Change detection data
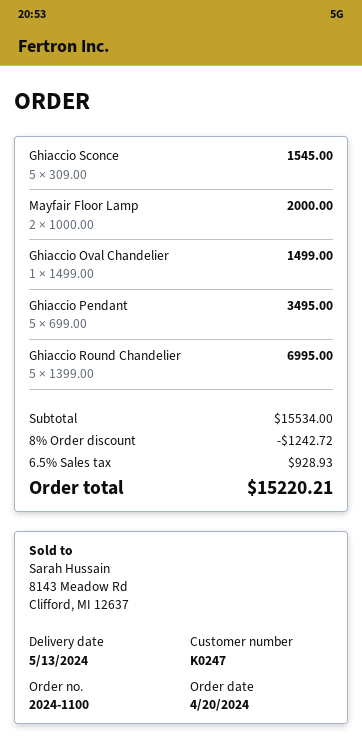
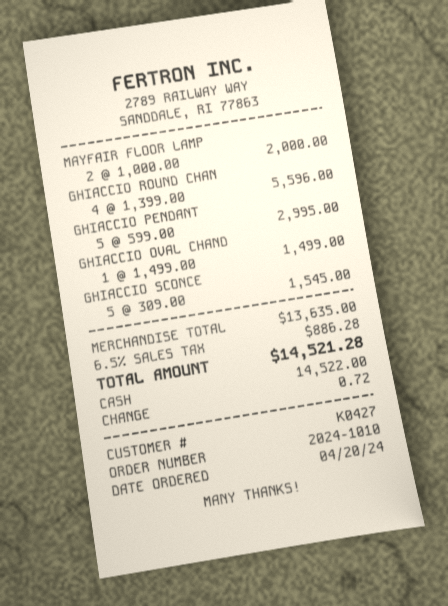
order number: 2024-1100 -> 2024-1010
customer number: K0247 -> K0427
Ghiaccio Pendant: 5 x 699.00 = 3495.00 -> 5 x 599.00 = 2995.00
Ghiaccio Round Chandelier: 5 x 1399.00 = 6995.00 -> 4 x 1399.00 = 5596.00
subtotal: 15534.00 -> 13635.00
discount: 8% = 1242.72 -> none
tax: 6.5% = 928.93 -> 6.5% = 886.28
total: 15220.21 -> 14521.28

> TASK DESCRIPTION:
Would you return all of the entries unchanged while omitting the images?

> REPLY TO THE EXERCISE:
order number: 2024-1100 -> 2024-1010
customer number: K0247 -> K0427
Ghiaccio Pendant: 5 x 699.00 = 3495.00 -> 5 x 599.00 = 2995.00
Ghiaccio Round Chandelier: 5 x 1399.00 = 6995.00 -> 4 x 1399.00 = 5596.00
subtotal: 15534.00 -> 13635.00
discount: 8% = 1242.72 -> none
tax: 6.5% = 928.93 -> 6.5% = 886.28
total: 15220.21 -> 14521.28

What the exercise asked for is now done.